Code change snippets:

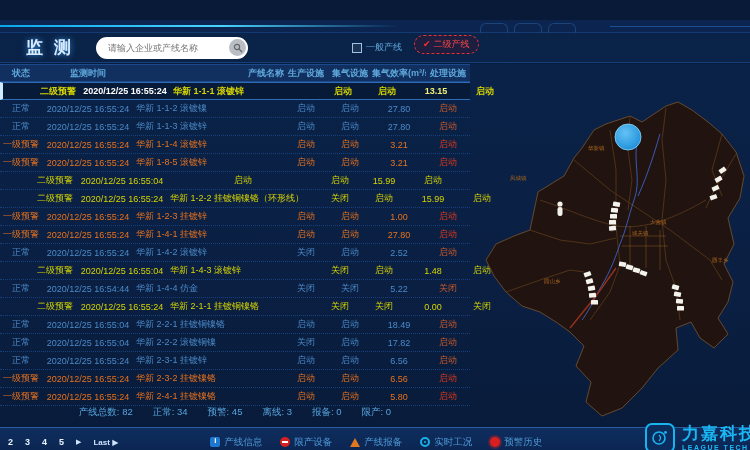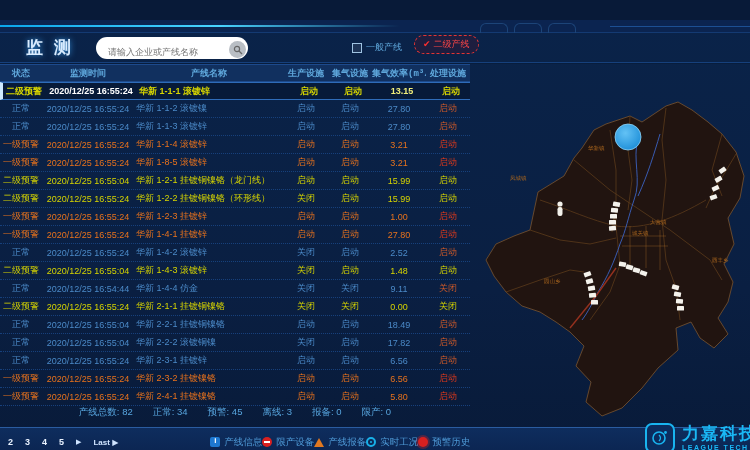"请输入企业或产线名称" .search { align-items: flex-end -> center }
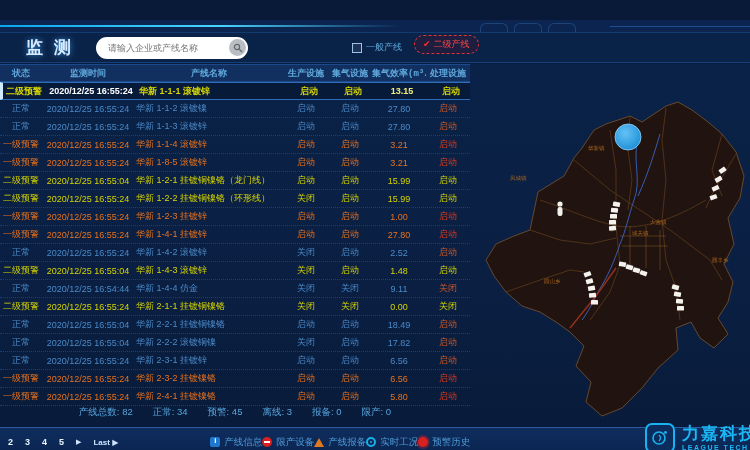"状态" .thead div { font-family: Liberation Mono, monospace -> none }
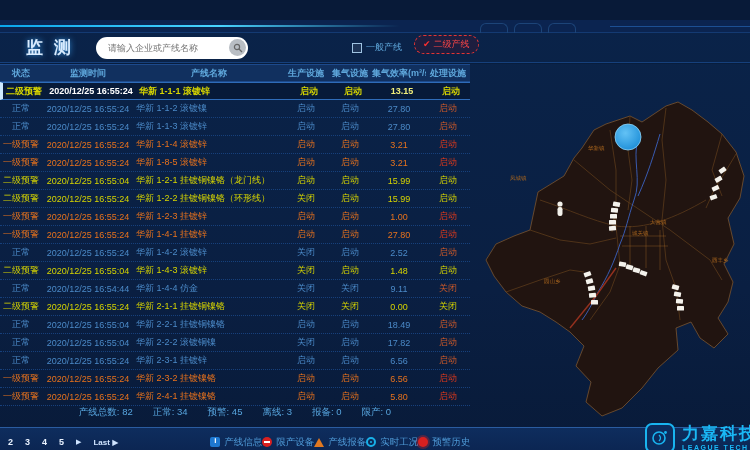"产线名称" .thead .h-name { text-align: center -> right }
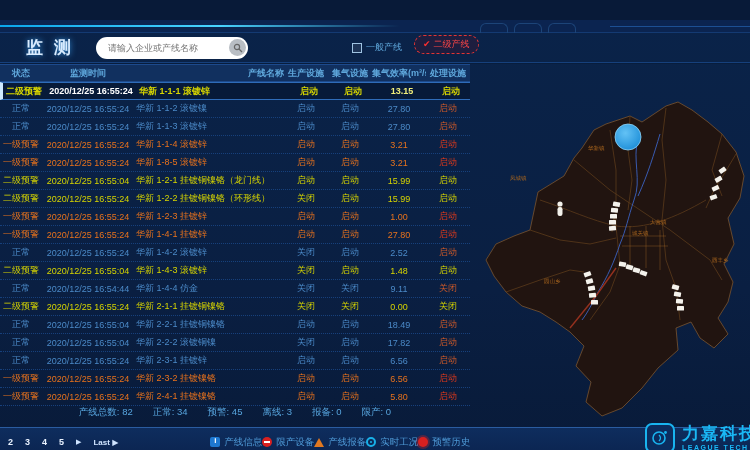"二级预警" .row.lv-l2 { padding-left: none -> 34px }
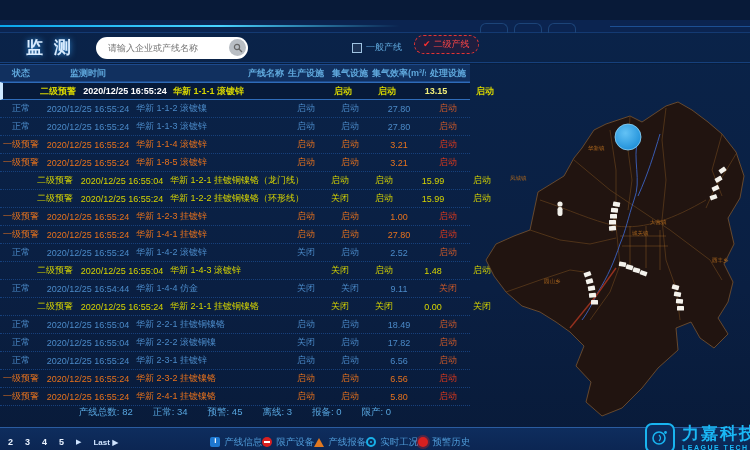"华新 1-2-1 挂镀铜镍铬（龙门线）" div.name { html: <div>华新 1-2-1 挂镀铜镍铬（龙门线）</div> -> none }
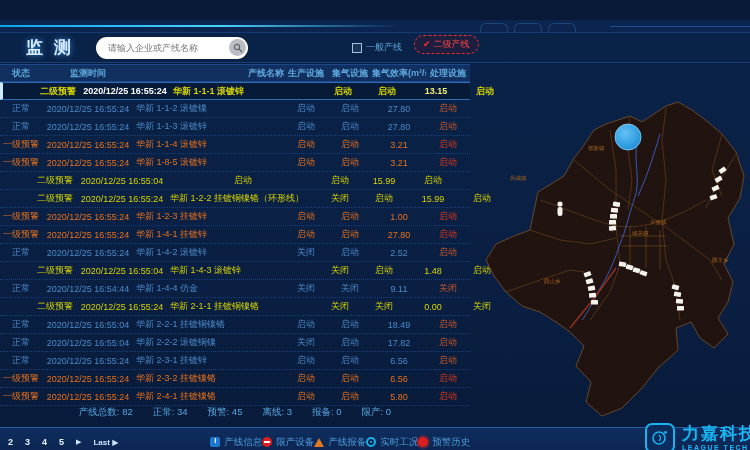"9.11" div.c { text: 9.11 -> 5.22 }
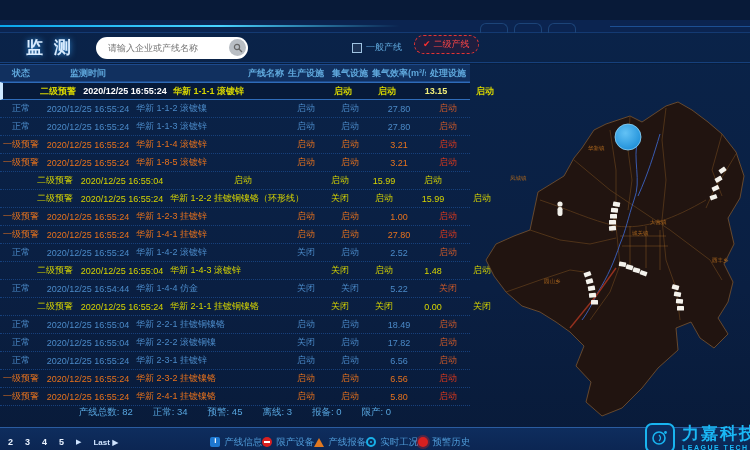"产线信息" .tools { gap: none -> 18px }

WHAT YOU NEED TO DO
Give the data above back unchanged, except for the pictures.

SOLVED EXERCISE
"请输入企业或产线名称" .search { align-items: flex-end -> center }
"状态" .thead div { font-family: Liberation Mono, monospace -> none }
"产线名称" .thead .h-name { text-align: center -> right }
"二级预警" .row.lv-l2 { padding-left: none -> 34px }
"华新 1-2-1 挂镀铜镍铬（龙门线）" div.name { html: <div>华新 1-2-1 挂镀铜镍铬（龙门线）</div> -> none }
"9.11" div.c { text: 9.11 -> 5.22 }
"产线信息" .tools { gap: none -> 18px }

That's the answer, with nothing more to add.